Yes u need a certified state licensed installer to do this for you…...regulations…....naoh had a licensed boat builder build his ARK …he just took the credit for the job…next u will need a engineer to approve your method for using a hammer an nail..yep thats right…with out a certificate from the new yankee thay will canel your heath ins. because u mite hit a finger an need a few stiches i have ins on my shop an the agent has never seen it..took some pic of the outside an e-mailed to him an that was it…an i have a wood stove too..an i installed it… thanks for leting me vent ….i feel better now


----------



## Grandpa (Jan 28, 2011)

I don't know where you live but would an electric heat pump meet your needs? All you would need to do is keep the filter clean and set the thermostat where you are comfortable.


----------



## americanwoodworker (Nov 26, 2011)

From what I have researched, a heat pump won't work for me. I do not know much about them but from what I can tell the temps here in Kansas wont be very compatible. In the winter our temp will get below freezing quite often, but it's the wind that worries me. Many times we get 5 to 10 below wind chill. Makes your breath freeze instantly on your whiskers.
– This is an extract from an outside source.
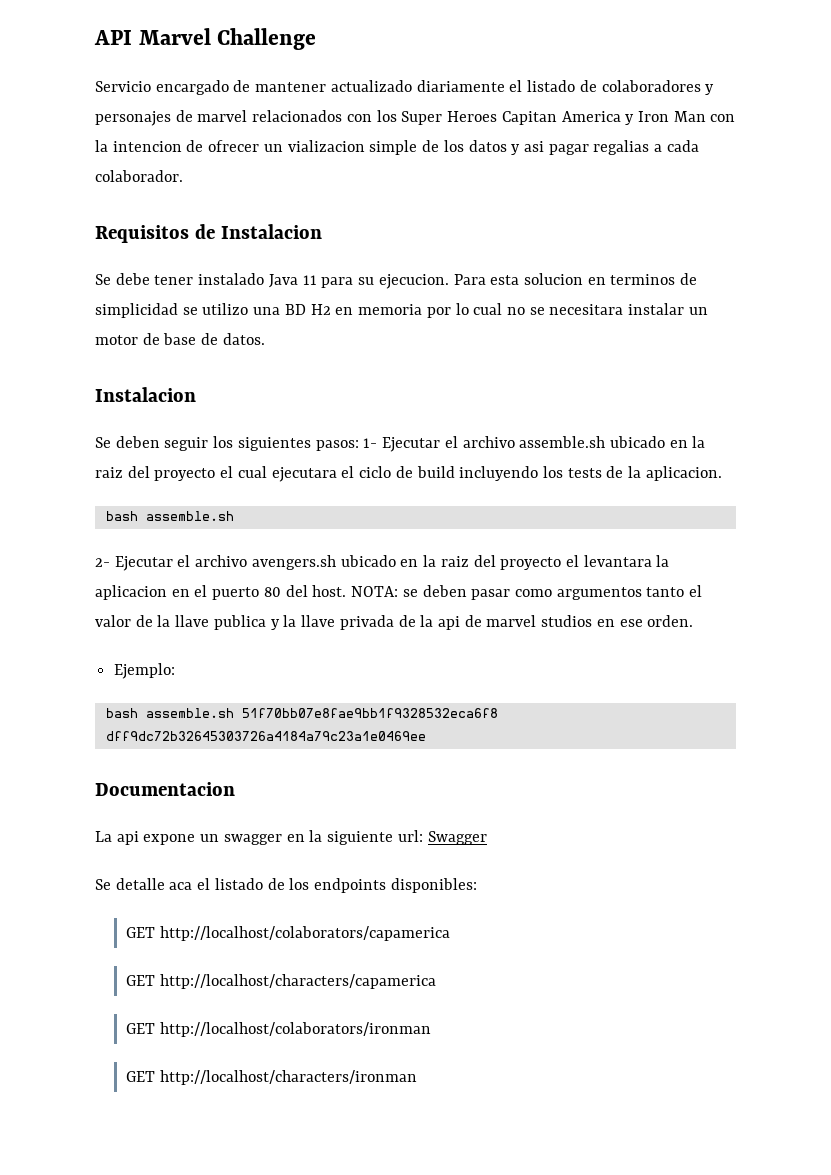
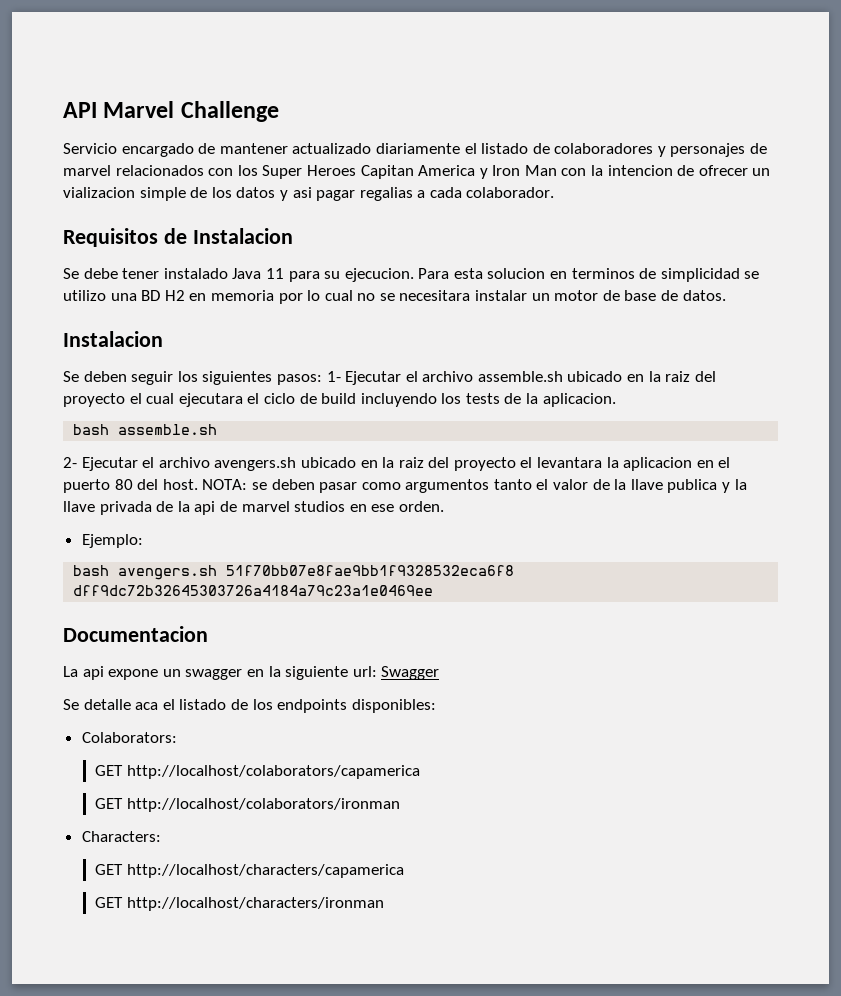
[145,708,234,718] assemble.sh -> [118,565,218,580] avengers.sh
(477, 885) none -> [81,732,177,743] // Colaborators:
(451, 933) none -> [94,798,400,812] [81,831,161,842] // GET http://localhost/colaborators/ironman // Characters:
[126,1022,432,1037] // GET http://localhost/colaborators/ironman -> (404, 871) none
But, like I said, I am not real educated on heat pumps.


----------



## longgone (May 5, 2009)

I would have spray foam insulation put in your shop. Most energy efficient move you could possibly make.
My shop (24×40) is not metal but I have spray foam and when it is 95-100 degrees outside my shop is very comfortable inside. Never need heat. I have a window A/C unit that has a heat coild also and have never turned it on for the heat. Once in a very rare occasion I will turn the A/C on for a short period.


----------



## Howie (May 25, 2010)

My shop is 12×30 metal building. I put radiant foil insulation on the ceiling and 1/2 foil faced foam in between the studs. Have a 12000btu a/c in one end and a 5600btu window unit in the other. Keeps it around 78 inside even when it 95 outside. Heating isn't a problem since I live in Florida. In Ohio I used a propane forced air furnace out of a double wide house. Worked fine.


----------



## Grandpa (Jan 28, 2011)

I have a friend that uses a heat pump in the Pittsburg, PA area and he says it works great. That could be when compared to his older worn out furnace but he claims it is the best thing he has ever done for himself. Natural gas is the cheapest thing you can do. I recently attended an auction where natural gas heaters for a mfg plant sold for $50 (328,000 BTU). That was cheap enough. Those hung from the ceiling in this huge mobile home mfg place. Just look around and make sure it will work before you pay your money.


----------



## crank49 (Apr 7, 2010)

For what it's worth, those commercial outdoor wood fired "boilers" DO NOT run with high pressure.
They have an open top expansion tank and they recirculate hot water with a pump between the water jacket and a coil in the ductwork in the house (or shop). When the water gets hot it expands freely into the tank; no pressure except gravity involved.
If anything ever malfunctioned the worst that could happen is the water would all be boiled out of the system.
Same as if you put a pot of water on the stove and left it on till it boiled dry. The furnace would get hot like the wood stove it is, but there would be no heat transfer medium to carry the heat into the shop, so the shop would be cold.


----------



## timbit2006 (Jan 6, 2012)

I can't help you on anything else but the cooling part.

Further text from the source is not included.